(Data supplied begins)

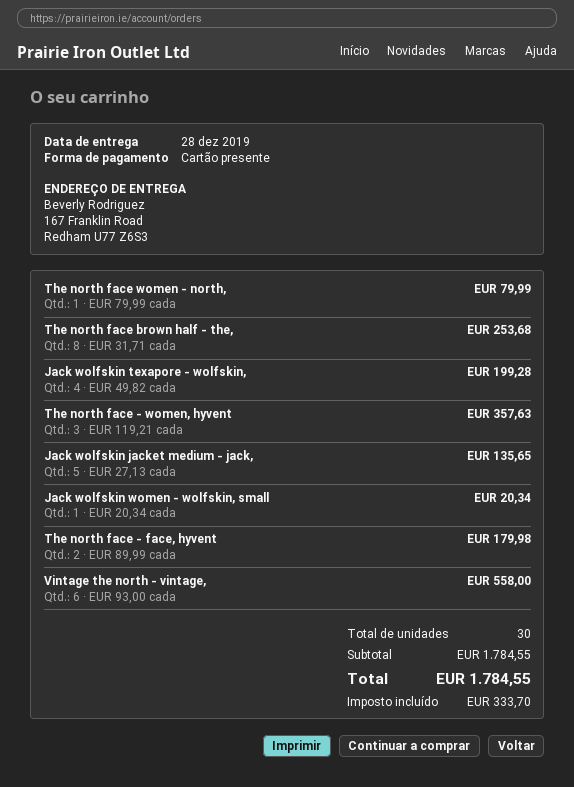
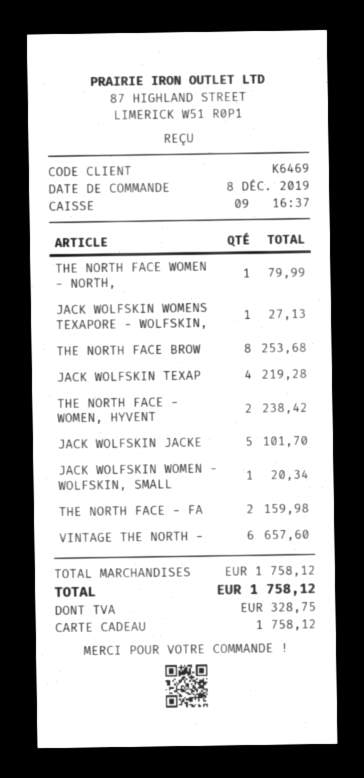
Jack wolfskin texapore - wolfskin,: 4 for 199.28 -> 4 for 219.28
The north face - women, hyvent: 3 for 357.63 -> 2 for 238.42
Jack wolfskin jacket medium - jack,: 5 for 135.65 -> 5 for 101.70
The north face - face, hyvent: 2 for 179.98 -> 2 for 159.98
Vintage the north - vintage,: 6 for 558.00 -> 6 for 657.60
JACK WOLFSKIN WOMENS TEXAPORE - WOLFSKIN,: none -> 1 for 27.13
subtotal: 1784.55 -> 1758.12
tax: 333.70 -> 328.75
total: 1784.55 -> 1758.12

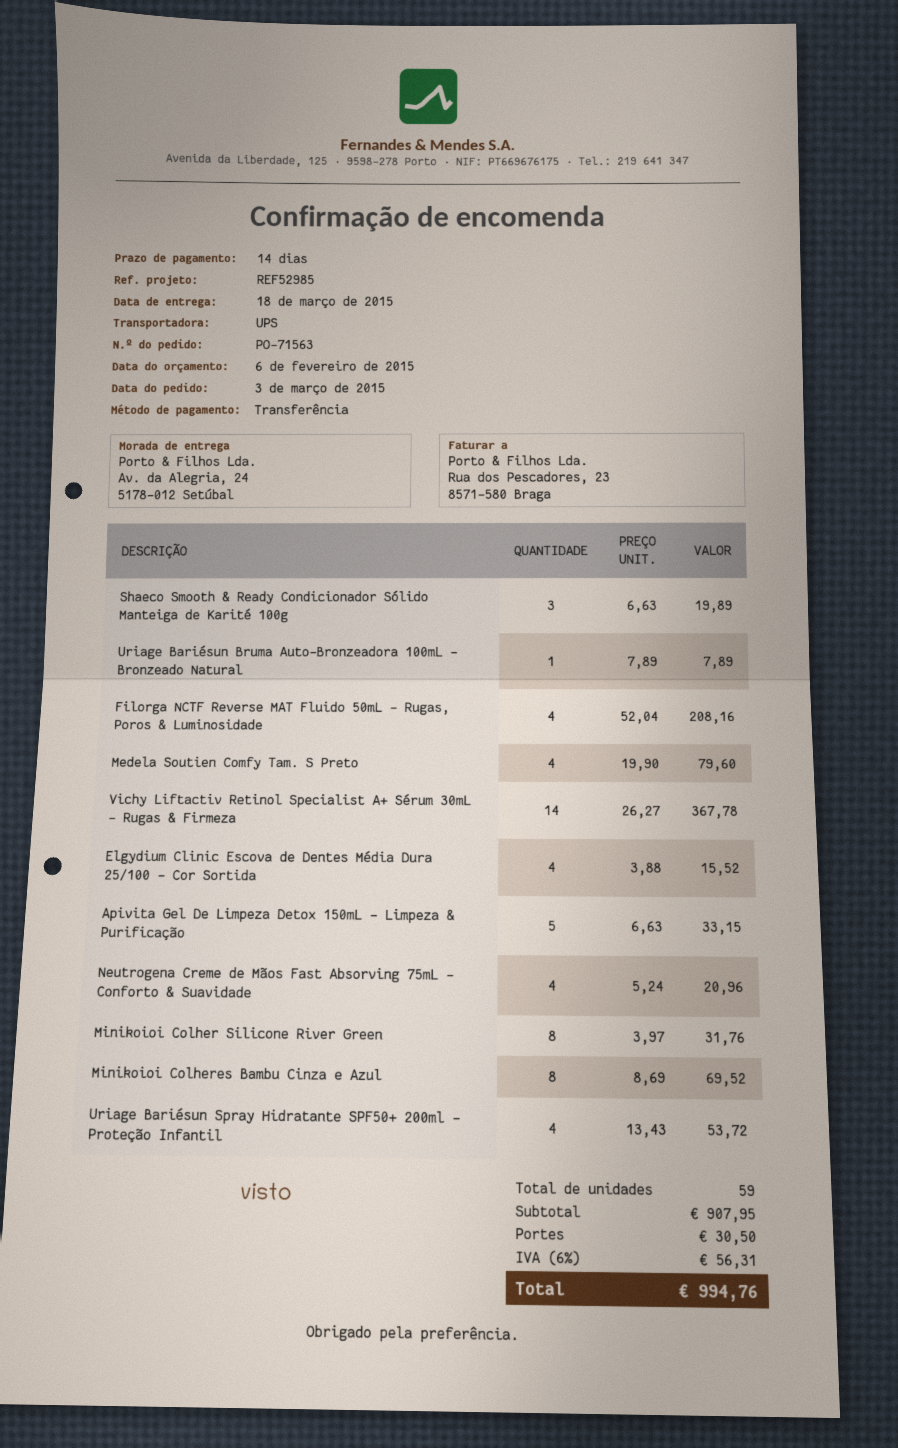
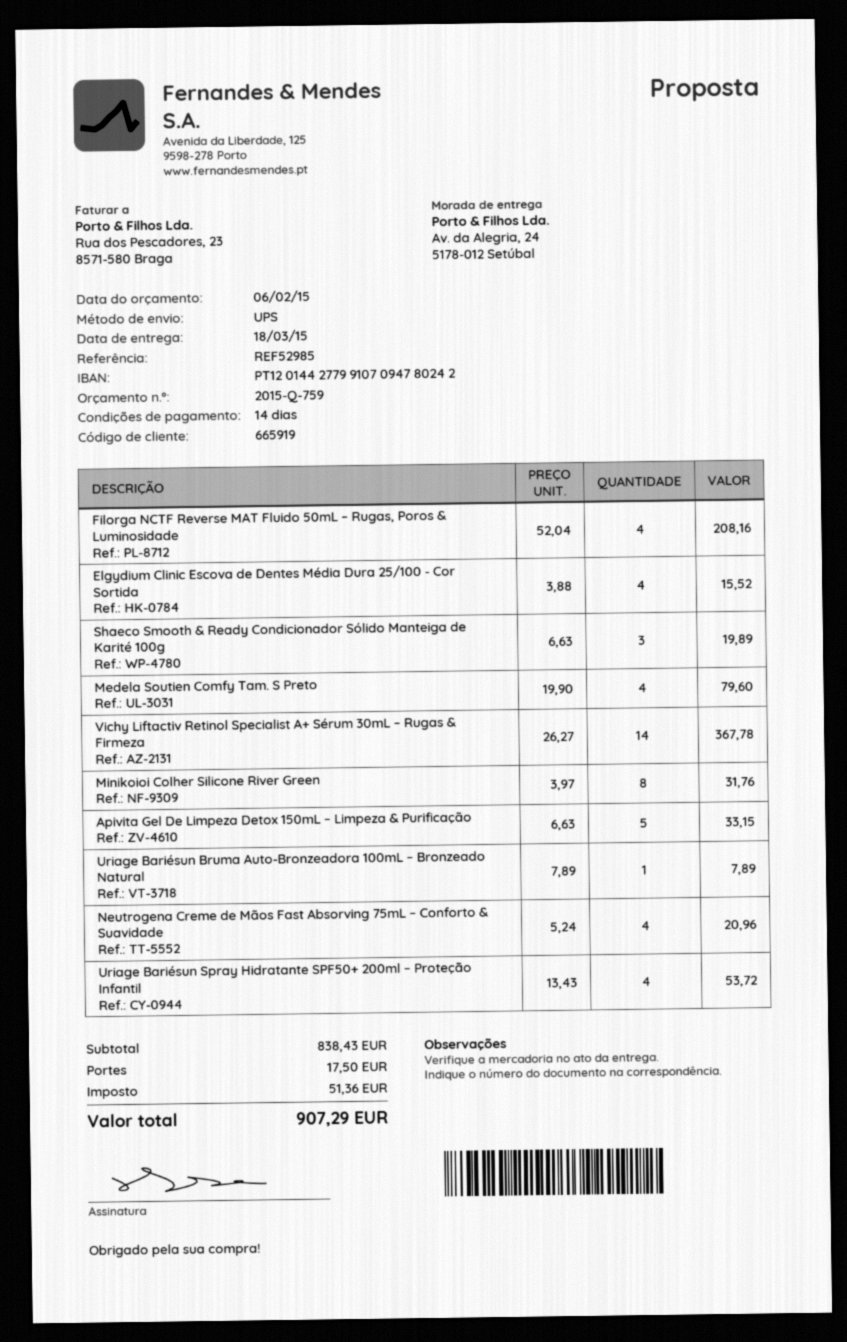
Minikoioi Colheres Bambu Cinza e Azul: 8 x 8.69 = 69.52 -> none
subtotal: 907.95 -> 838.43
shipping: 30.50 -> 17.50
tax: 56.31 -> 51.36
total: 994.76 -> 907.29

(Data supplied ends)

** Problem to solve **
Once the pictures are set aside, please output all the data word for word.

** Answer box **
Jack wolfskin texapore - wolfskin,: 4 for 199.28 -> 4 for 219.28
The north face - women, hyvent: 3 for 357.63 -> 2 for 238.42
Jack wolfskin jacket medium - jack,: 5 for 135.65 -> 5 for 101.70
The north face - face, hyvent: 2 for 179.98 -> 2 for 159.98
Vintage the north - vintage,: 6 for 558.00 -> 6 for 657.60
JACK WOLFSKIN WOMENS TEXAPORE - WOLFSKIN,: none -> 1 for 27.13
subtotal: 1784.55 -> 1758.12
tax: 333.70 -> 328.75
total: 1784.55 -> 1758.12

Minikoioi Colheres Bambu Cinza e Azul: 8 x 8.69 = 69.52 -> none
subtotal: 907.95 -> 838.43
shipping: 30.50 -> 17.50
tax: 56.31 -> 51.36
total: 994.76 -> 907.29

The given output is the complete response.